--- START ---
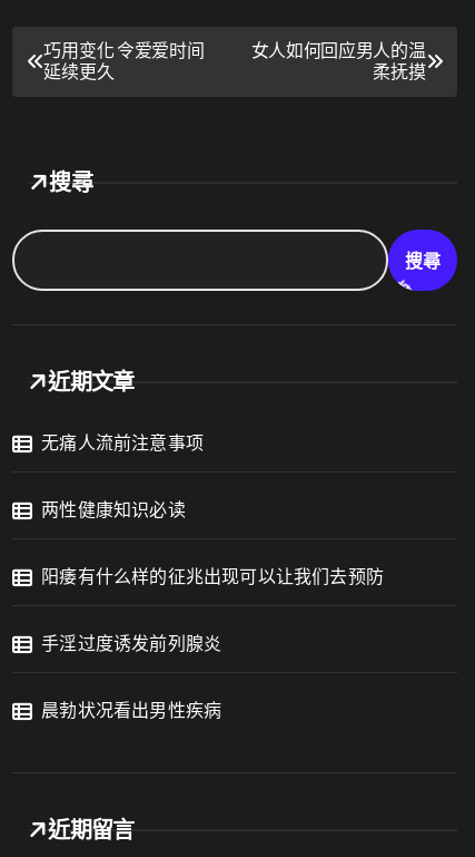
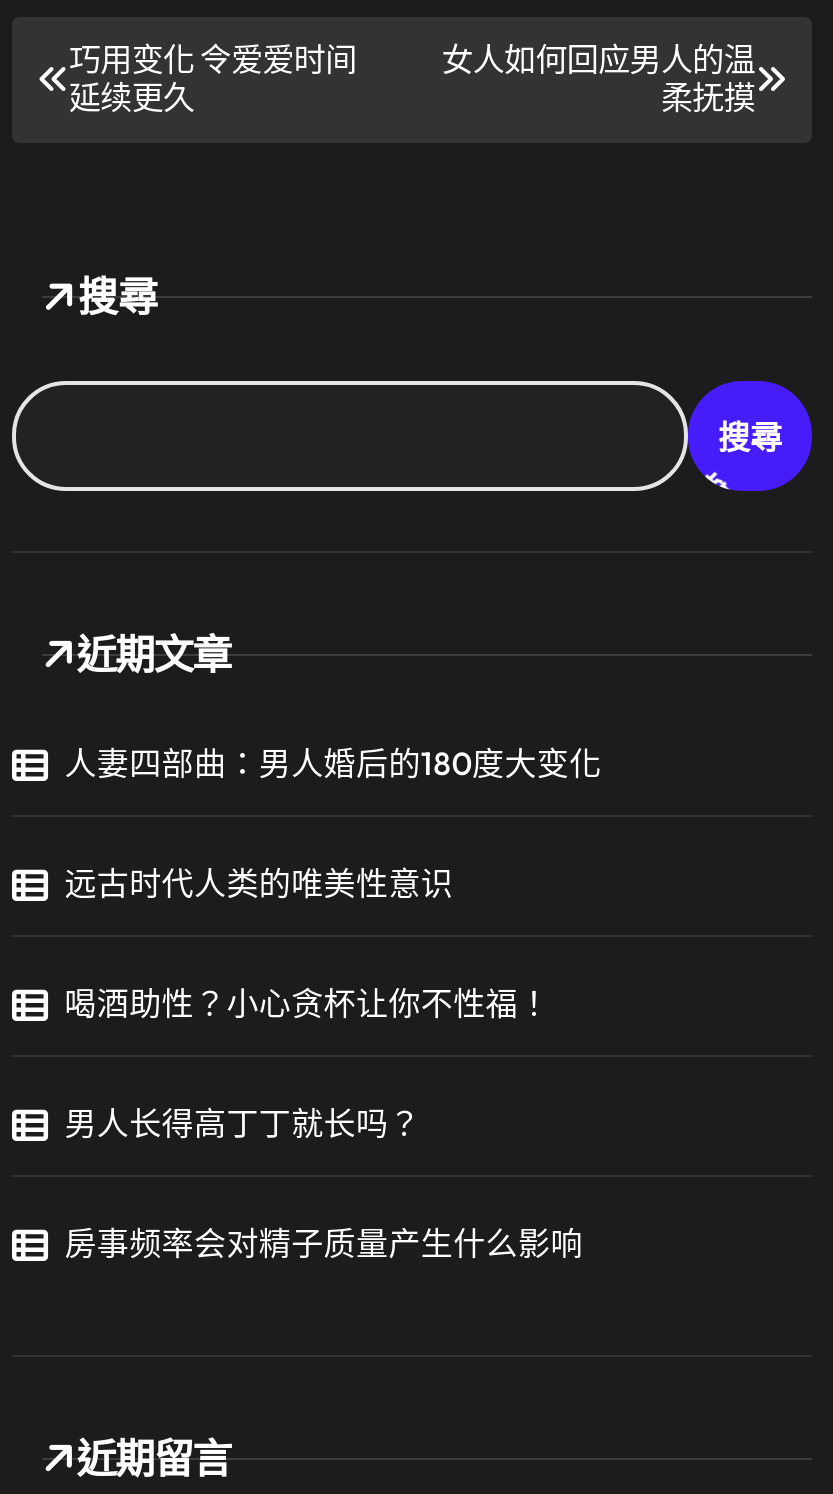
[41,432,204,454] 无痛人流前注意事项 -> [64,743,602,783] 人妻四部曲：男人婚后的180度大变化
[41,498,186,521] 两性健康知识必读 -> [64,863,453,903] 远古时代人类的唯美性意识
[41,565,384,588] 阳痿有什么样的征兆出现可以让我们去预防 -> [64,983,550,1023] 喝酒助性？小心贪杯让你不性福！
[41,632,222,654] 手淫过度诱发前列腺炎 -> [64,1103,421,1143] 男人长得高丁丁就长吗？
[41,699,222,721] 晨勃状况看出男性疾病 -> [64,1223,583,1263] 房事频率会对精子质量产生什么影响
--- END ---
> _Assignment_:
The records above are to be transcribed word for word. Skip the images.

> _Your solution_:
[41,432,204,454] 无痛人流前注意事项 -> [64,743,602,783] 人妻四部曲：男人婚后的180度大变化
[41,498,186,521] 两性健康知识必读 -> [64,863,453,903] 远古时代人类的唯美性意识
[41,565,384,588] 阳痿有什么样的征兆出现可以让我们去预防 -> [64,983,550,1023] 喝酒助性？小心贪杯让你不性福！
[41,632,222,654] 手淫过度诱发前列腺炎 -> [64,1103,421,1143] 男人长得高丁丁就长吗？
[41,699,222,721] 晨勃状况看出男性疾病 -> [64,1223,583,1263] 房事频率会对精子质量产生什么影响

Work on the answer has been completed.